A counterargument could be made that tertiary speculations allow us to imagine how sophisticated and complex ancient worlds were but, again, I question this. Like any guesswork, they're of questionable significance. Unknowns are unknowns. Tertiary-grade restorations are as likely to be incorrect as accurate. These depictions may fire the imagination briefly, but the flames are tiny compared to those fuelled by cool ancient behaviour derived from actual evidence. It's one thing to see a shocking piece of palaeoart, but quite another to realise that there's actually tangible evidence behind it. Rather than pondering the great unknowns of deep time when confronted with a tertiary speculation, I frequently react with the opposite approach, thinking about what we can actually deduce about a given issue, and what a more likely interpretation may be.

Why I find tertiary speculations frustrating. The fossil record is full of interesting animals with known interesting behaviours, like these burrowing Oryctodromeus, and yet they are frequently overlooked in palaeoart for entirely speculative renditions of familiar taxa. Check out this post for more on this animal and it's need for a PR campaign.
This brings us to a more pragmatic bugbear about tertiary speculations. Extremely speculative palaeoartworks are actually fairly common, at least online, while innumerable cool palaeontological topics with a significant factual basis are completely ignored. Why use art to make rather hollow points about unknown topics when there's plenty of art to be made concerning subjects we do know about? Even familiar animals have unusual, rarely-depicted behaviours which we can infer from fossils with minimal amounts of speculation (such as the tyrannosaurs above), not to mention the shedloads of fossil species which are wholly unrepresented in art (and yes, I'm well aware of the hypocrisy of saying this in a post featuring Tyrannosaurus), many of which are also known to have interesting and unusual behaviours.

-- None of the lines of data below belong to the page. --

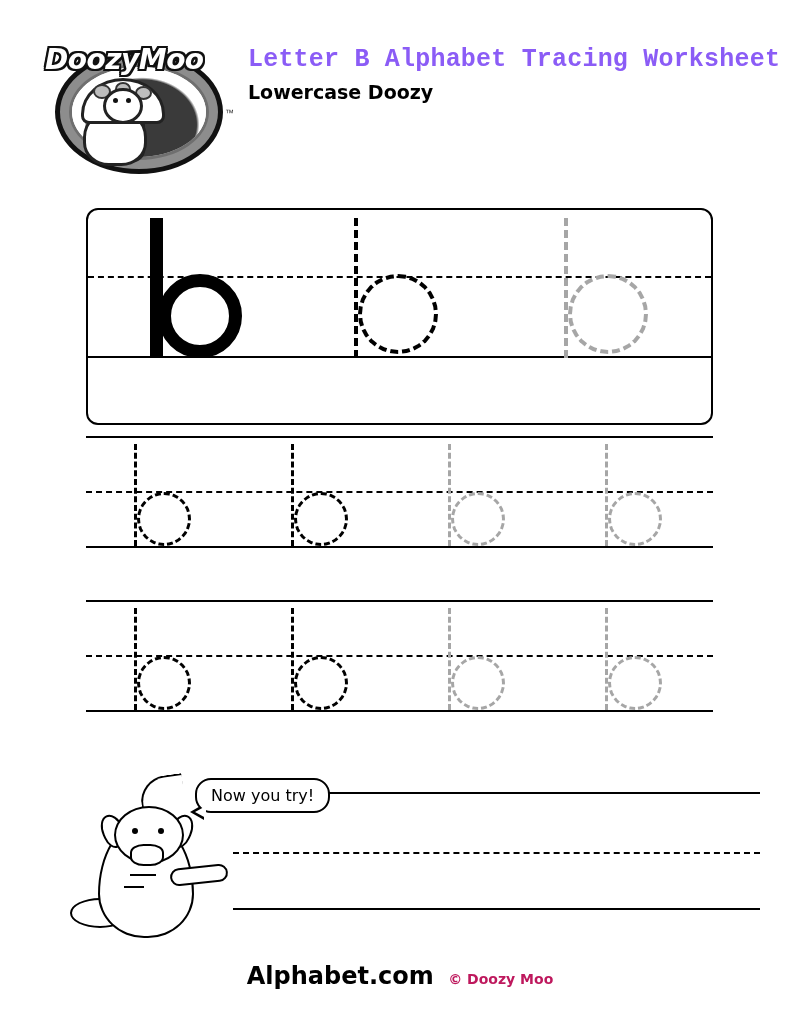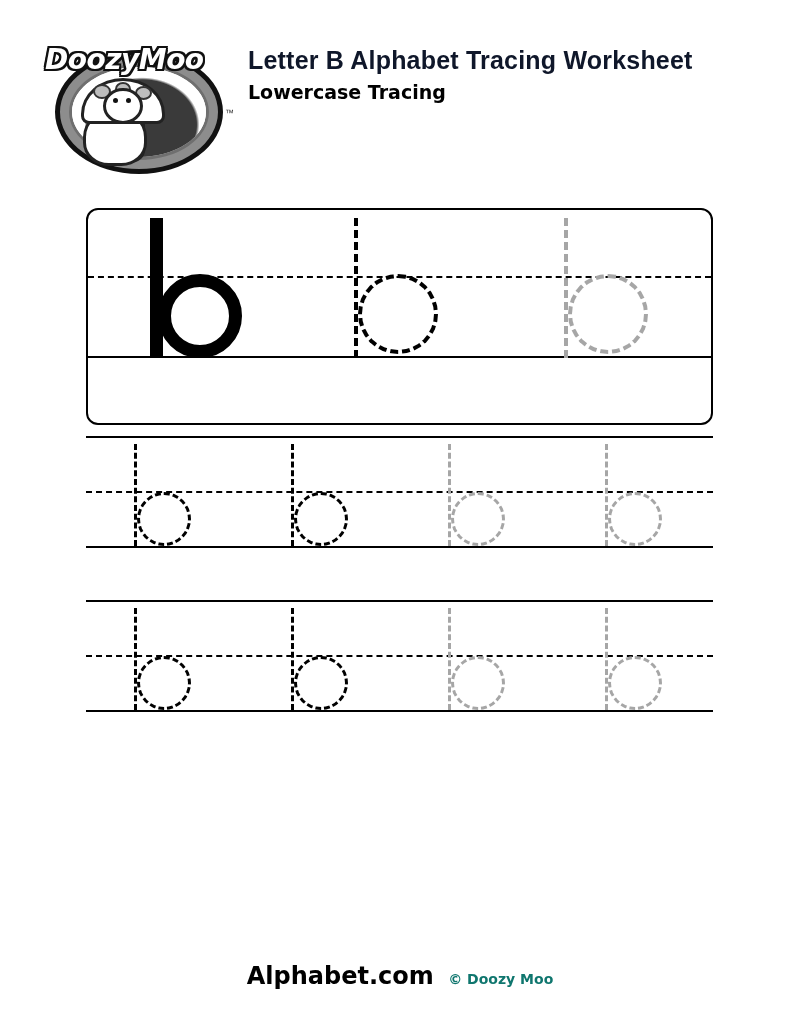--- a/index.html
+++ b/index.html
@@ -160,12 +160,12 @@
     width: 520px;
   }
   #title-main {
-    font-family: Liberation Sans, sans-serif;
+    font-family: Liberation Mono, monospace;
     font-size: 25px;
     font-weight: bold;
     line-height: 32px;
     letter-spacing: 0.2px;
-    color: #0f172a;
+    color: #8b5cf6;
     white-space: nowrap;
   }
   #title-sub {

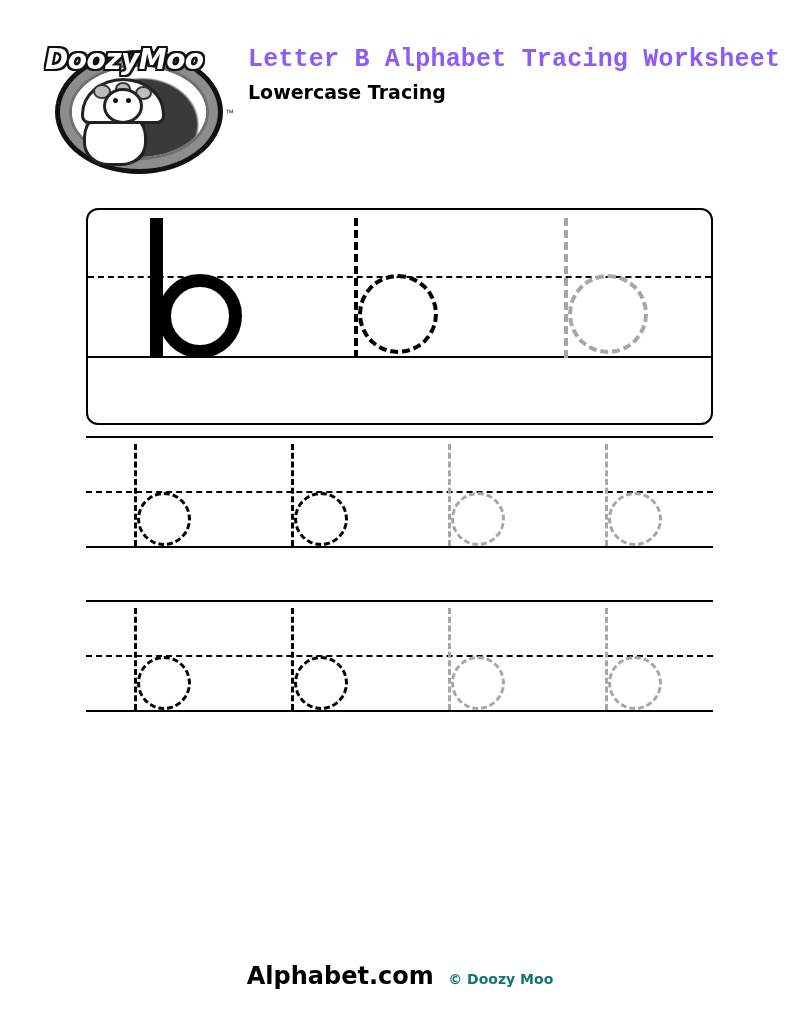--- a/index.html
+++ b/index.html
@@ -503,7 +503,7 @@
 
     <div id="title-block">
       <div id="title-main">Letter B Alphabet Tracing Worksheet</div>
-      <div id="title-sub">Lowercase Tracing</div>
+      <div id="title-sub">Lowercase Doozy</div>
     </div>
   </div>
 

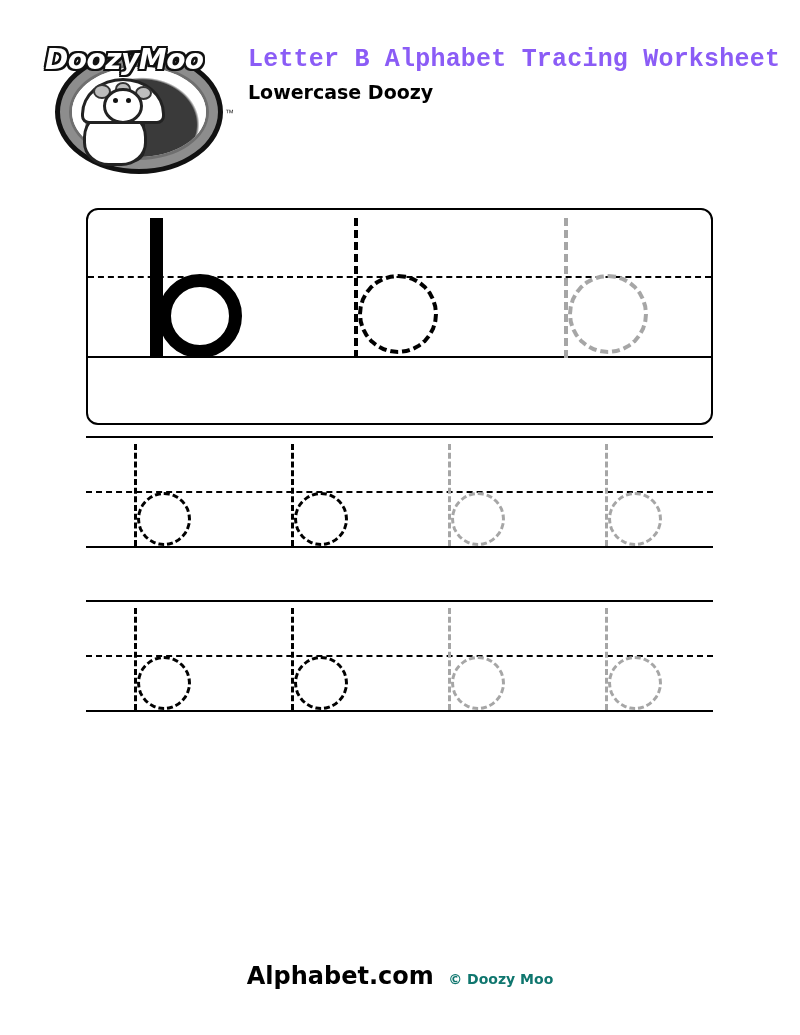--- a/index.html
+++ b/index.html
@@ -574,6 +574,31 @@
     </div>
   </div>
 
+  <div id="free-section">
+
+    <div id="mascot">
+      <div id="mascot-tail"></div>
+      <div id="mascot-body"></div>
+      <div id="mascot-arm"></div>
+      <div id="mascot-horn"></div>
+      <div class="mascot-ear" style="left:44px; top:44px; transform:rotate(-24deg);"></div>
+      <div class="mascot-ear" style="left:112px; top:44px; transform:rotate(24deg);"></div>
+      <div id="mascot-head"></div>
+      <div id="mascot-muzzle"></div>
+      <div class="mascot-eye" style="left:74px; top:58px;"></div>
+      <div class="mascot-eye" style="left:100px; top:58px;"></div>
+      <div class="mascot-line" style="left:72px; top:104px; width:26px;"></div>
+      <div class="mascot-line" style="left:66px; top:116px; width:20px;"></div>
+    </div>
+
+    <div id="bubble-tail"></div>
+    <div id="bubble-tail-inner"></div>
+    <div id="bubble">Now you try!</div>
+
+    <div id="free-line-top"></div>
+    <div id="free-line-mid"></div>
+    <div id="free-line-bot"></div>
+  </div>
 
   <div id="footer">
     <span id="footer-site">Alphabet.com</span>

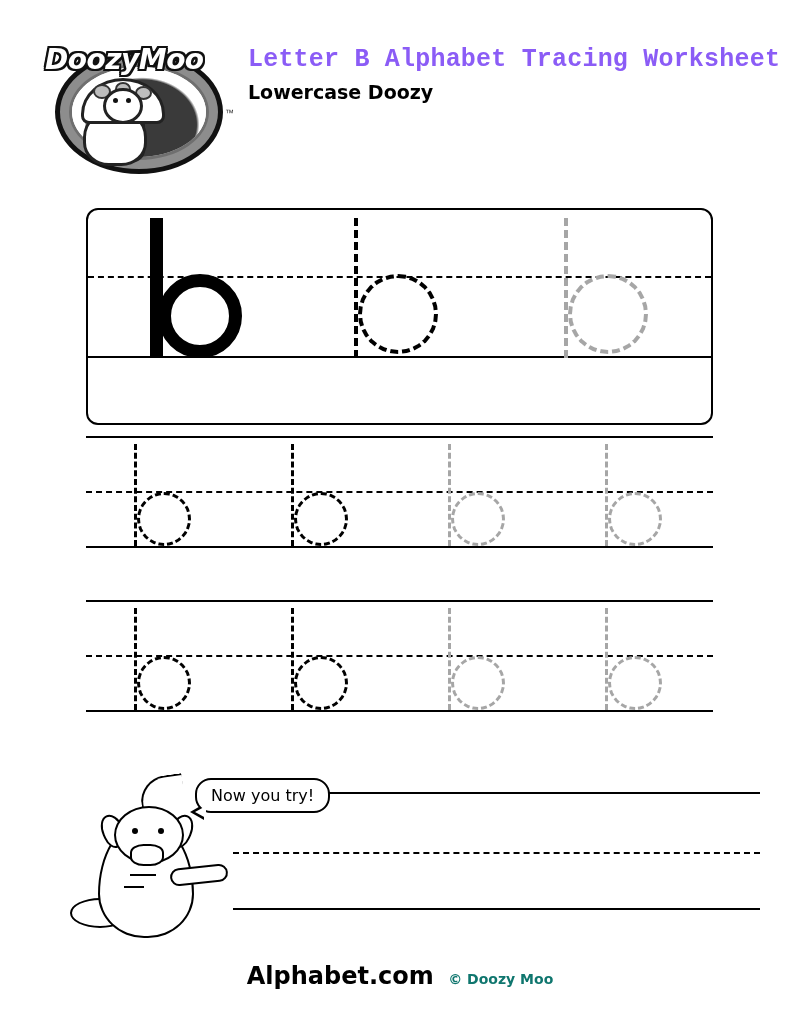--- a/index.html
+++ b/index.html
@@ -468,7 +468,7 @@
     font-family: "DejaVu Sans", sans-serif;
     font-size: 14px;
     font-weight: bold;
-    color: #0f766e;
+    color: #be185d;
     margin-left: 10px;
     vertical-align: middle;
     padding-top: 6px;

Heck, it's common knowledge that palaeoart is heavily biased towards a few taxa, so just showing some of these rarely seen animals would be a thought-provoking, cliché-busting achievement in itself. Is it not better, as scientific illustrators, to base our work on what we know rather than what we don't?

Which leads to...
So, yes, despite being an advocate of using speculation in palaeoart, I'm not a huge fan of the extreme and uncontrolled speculation we're seeing creeping into modern portfolios. This may sound like I'm jumping off the All Yesterdays bandwagon, but I don't think I am. Most of our best palaeoartists - including those behind All Yesterdays - use speculation of primary or secondary grade, and are more notable for avoiding clichés and artistic conventions than they are for presenting highly speculative lifestyles and anatomies in fossil species. They elaborate existing knowledge to create more convincing depictions of fossil animals, and apply detailed research of the fossil record to show us sights we've never seen before. Some of their work may seem outlandish and brash, but it's actually far more measured than it looks.

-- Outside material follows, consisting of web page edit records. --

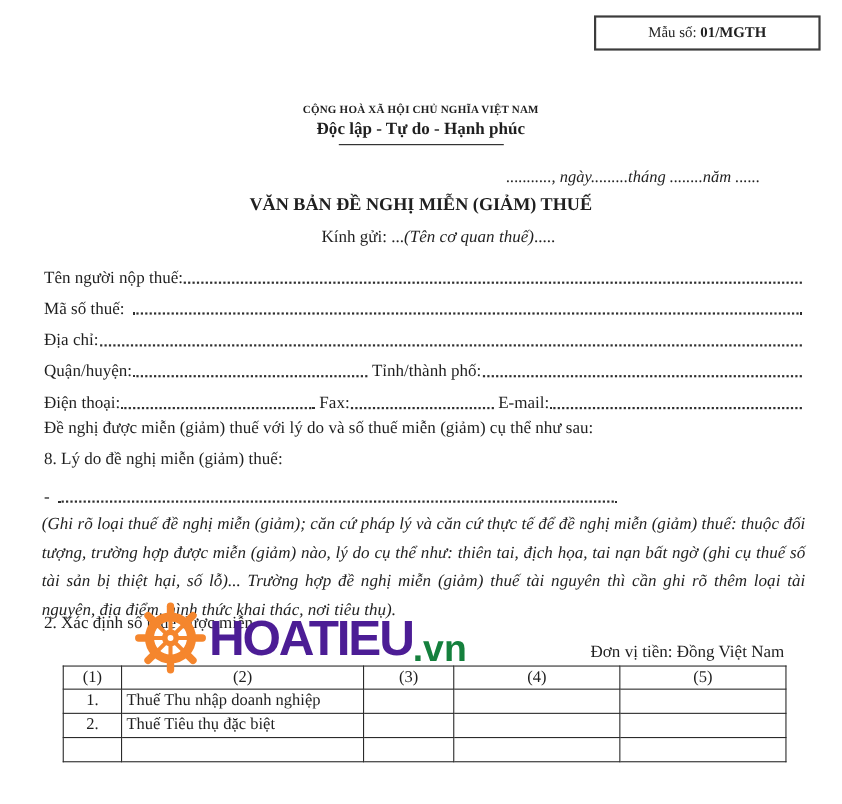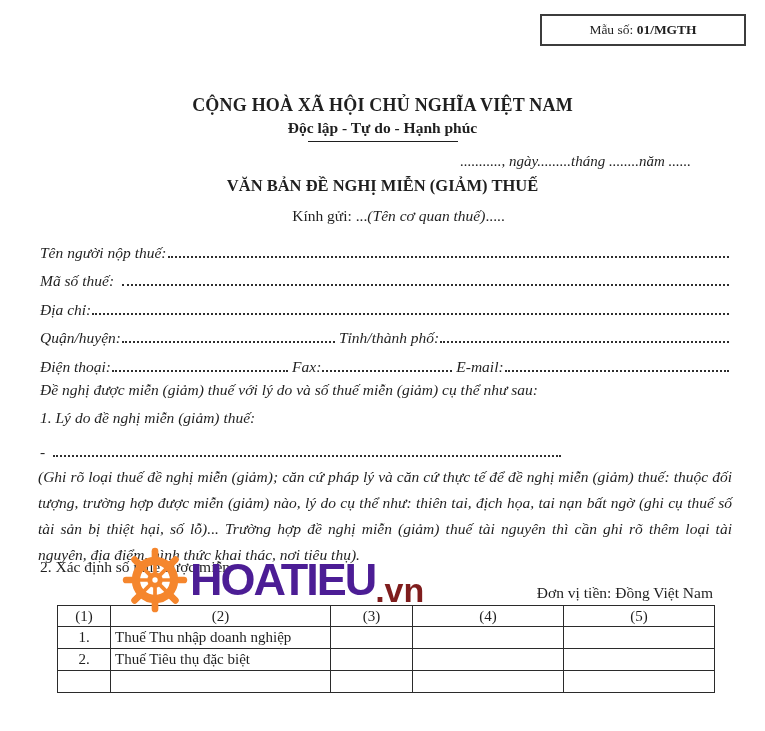--- a/index.html
+++ b/index.html
@@ -17,7 +17,7 @@
   .model-note{font-size:12.5px;font-style:italic;line-height:15.5px;margin-top:1px;}
   
   .nat-header{position:absolute;left:0;top:95px;width:765px;text-align:center;}
-  .country{font-size:18px;font-weight:bold;letter-spacing:.2px;}
+  .country{font-size:10px;font-weight:bold;letter-spacing:.2px;}
   .motto{font-size:15.5px;font-weight:bold;margin-top:3px;}
   .motto-underline{width:150px;height:0;border-top:1.5px solid #1f1f1f;margin:4px auto 0 auto;}
   .date-line{position:absolute;top:153px;right:74px;font-style:italic;font-size:15px;}

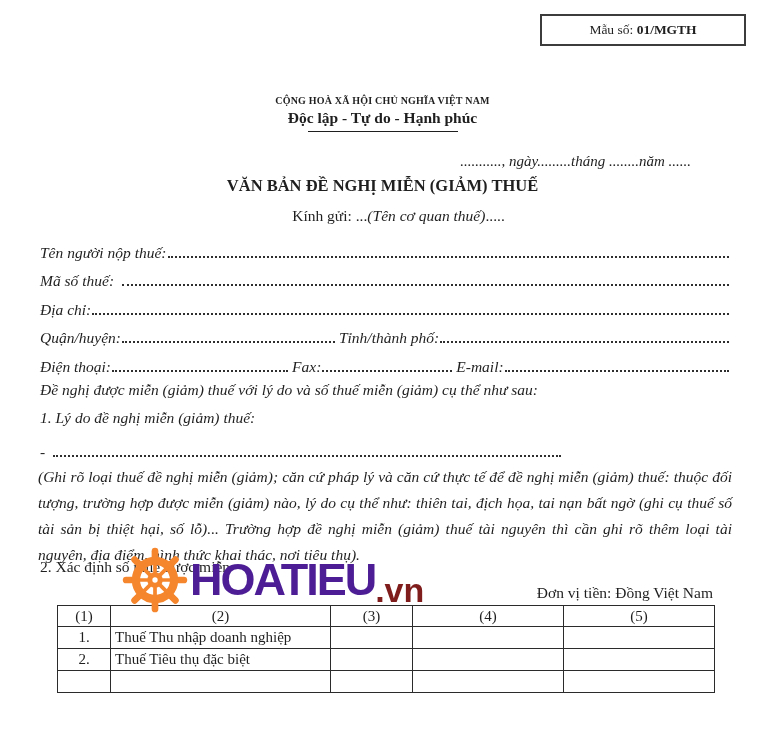--- a/index.html
+++ b/index.html
@@ -26,7 +26,7 @@
   .salutation .it{font-style:italic;}
   
   .fields{position:absolute;left:40px;top:233px;width:690px;font-size:15.5px;}
-  .frow{display:flex;align-items:flex-end;height:28.5px;white-space:nowrap;font-style:italic;}
+  .frow{display:flex;align-items:flex-end;height:28.5px;white-space:nowrap;}
   .frow.plain{display:block;line-height:28.5px;white-space:normal;}
   .lbl{flex:0 0 auto;}
   .dots{flex:1 1 auto;border-bottom:2px dotted #2e2e2e;margin:0 1px 4px 1px;}

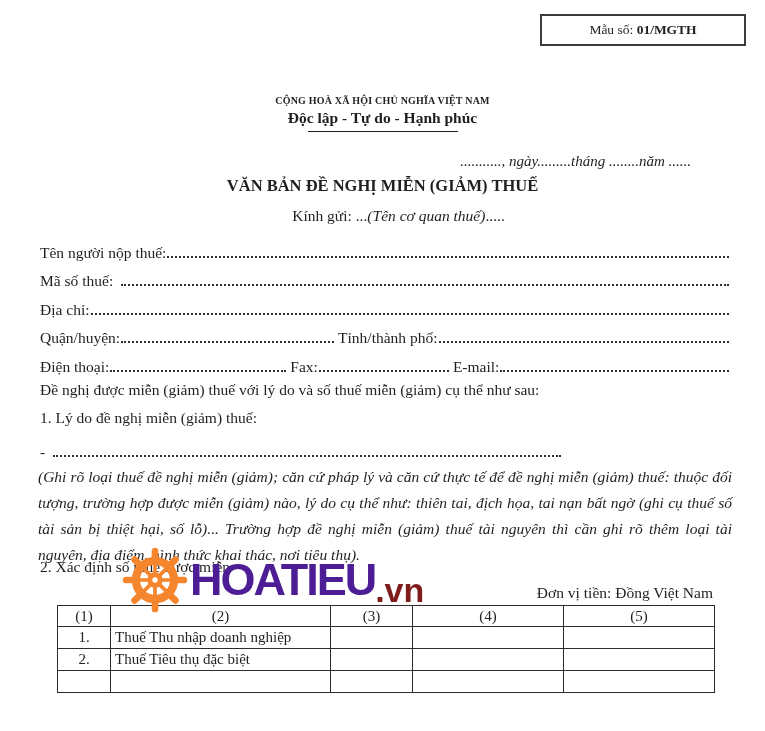--- a/index.html
+++ b/index.html
@@ -119,7 +119,7 @@
         <span class="dots"></span>
     </div>
     <div class="frow plain">Đề nghị được miễn (giảm) thuế với lý do và số thuế miễn (giảm) cụ thể như sau:</div>
-    <div class="frow plain">1. Lý do đề nghị miễn (giảm) thuế:</div>
+    <div class="frow plain">8. Lý do đề nghị miễn (giảm) thuế:</div>
     <div class="frow">
       <span class="lbl">-</span>
         <span class="dots w510 gap"></span>

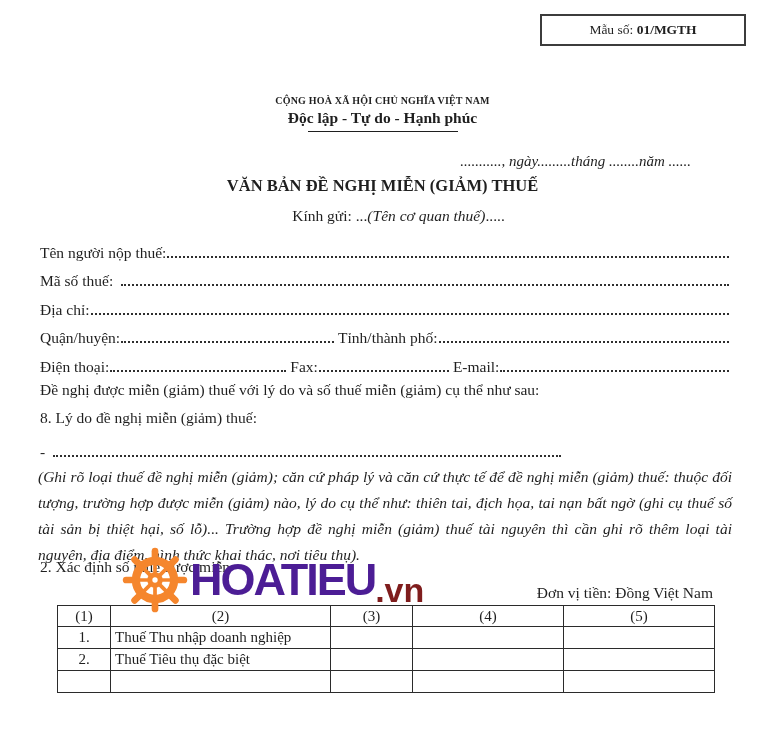--- a/index.html
+++ b/index.html
@@ -155,7 +155,7 @@
       </g>
     </svg>
     <span class="wm-main" style="color:#4c1d95">HOATIEU</span>
-      <span class="wm-suffix" style="color:#7f1d1d">.vn</span>
+      <span class="wm-suffix" style="color:#15803d">.vn</span>
   </div>
 
   <div class="currency">Đơn vị tiền: Đồng Việt Nam</div>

I'm sum my point up as this. While we should be using speculation to push palaeoart to its limits, we need to know both which bits we can push, and when to stop before our speculations get the better of our work. This doesn't deny us licence to make our reconstructed ancient worlds amazing and interesting and, in fact, it may make our work more striking. It's one thing to see an outlandish reconstruction of the past, but all the more poignant when we realise the weird, strange or even shocking visage before us is based on truths, and not just imagination.

References
  • Erickson, G. M., Rogers, K. C., Varricchio, D. J., Norell, M. A., & Xu, X. (2007). Growth patterns in brooding dinosaurs reveals the timing of sexual maturity in non-avian dinosaurs and genesis of the avian condition. Biology Letters, 3(5), 558-561.
  • Tanke, D. H., & Currie, P. J. (1998). Head-biting behavior in theropod dinosaurs: paleopathological evidence. Gaia, 15, 167-184.
  • Witton, M. P. (2013). Pterosaurs: Natural History, Evolution, Anatomy. Princeton University Press.